Despite the widespread belief that taxes are a major source of cash for the development of the economy and the provision of social services, there is a misalignment between the amount of money spent on taxes and the ability of businesses to survive and grow.

 

Small and medium-sized enterprises (SMEs) are confronted with the challenges of high tax rates, multiple taxes, complex tax legislation, and a lack of adequate information or education about tax-related issues. Not to mention the numerous obstacles that SMEs face in other developing nations, such as Cameroon, such as a lack of available capital, a lack of technical and management skills, environmental consequences, and government restrictions that interfere with the operation of SMEs in the country.

 

It is the issue of tax expenditures that has eaten away at the revenues earned by small and medium-sized enterprises (SMEs) that are essential to their growth and survival. Small and medium-sized firms (SMEs) have seen an increase in their debt records as a result of these developments (SMEs). Small and medium-sized enterprises (SMEs) face substantial challenges in terms of tax compliance due to their nature and size. This is due to the fact that many small and medium-sized enterprises (SMEs) lack access to resources as well as insufficient knowledge.

 

Furthermore, methods such as tax fraud might cause SMEs to avoid tax payment, resulting in them getting into issue with the authorities, posing a significant obstacle to the aforementioned SMEs.

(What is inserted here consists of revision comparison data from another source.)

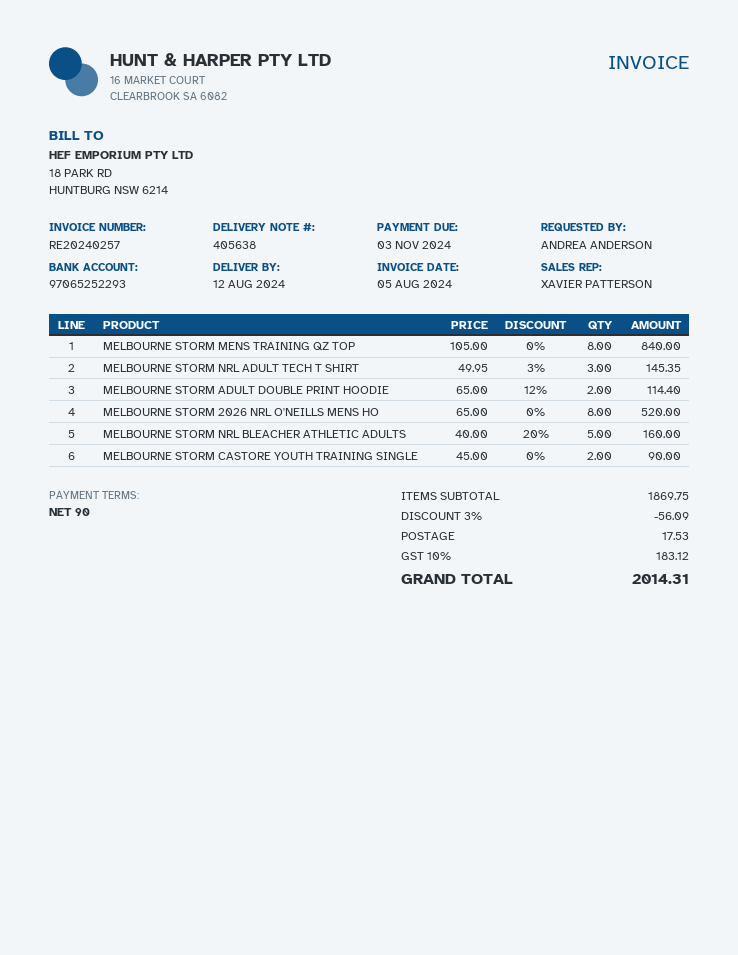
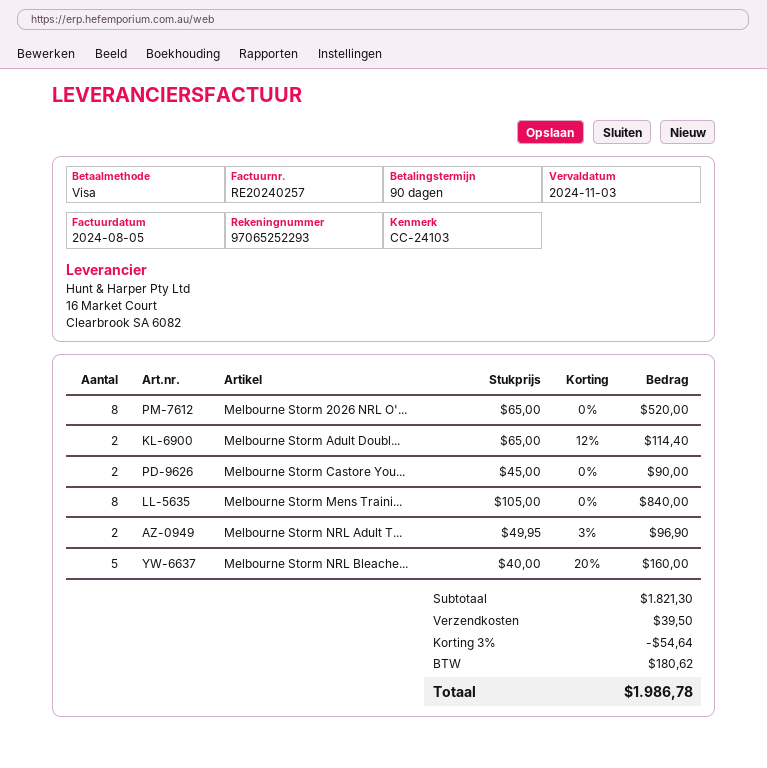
MELBOURNE STORM NRL ADULT TECH T SHIRT: 3 x 49.95 - 3% = 145.35 -> 2 x 49.95 - 3% = 96.90
subtotal: 1869.75 -> 1821.30
discount: 3% = 56.09 -> 3% = 54.64
shipping: 17.53 -> 39.50
tax: 183.12 -> 180.62
total: 2014.31 -> 1986.78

Because of the high taxation, most SMEs have experienced a fall in growth, and in some cases, they have even been forced to close their doors. In this context, the researcher aimed to determine the impact of tax charges on the financial performance of small and medium-sized enterprises (SMEs) in Cameroon.

1.3 Research Question  

1.3.1 Main research question.

What are the effects of tax expenses on the financial performance of small and medium-size enterprises in some selected SMEs in Bamenda II?

1.3.2 Specific Research Questions

  1. What are the effects of tax expenses on the sustainability of some selected SMEs in Bamenda II?
  2. How does the strength of SMEs affect the financial performance of some selected SMEs in Bamenda II?
  3. What are the challenges faced by some SMEs in tax compliance?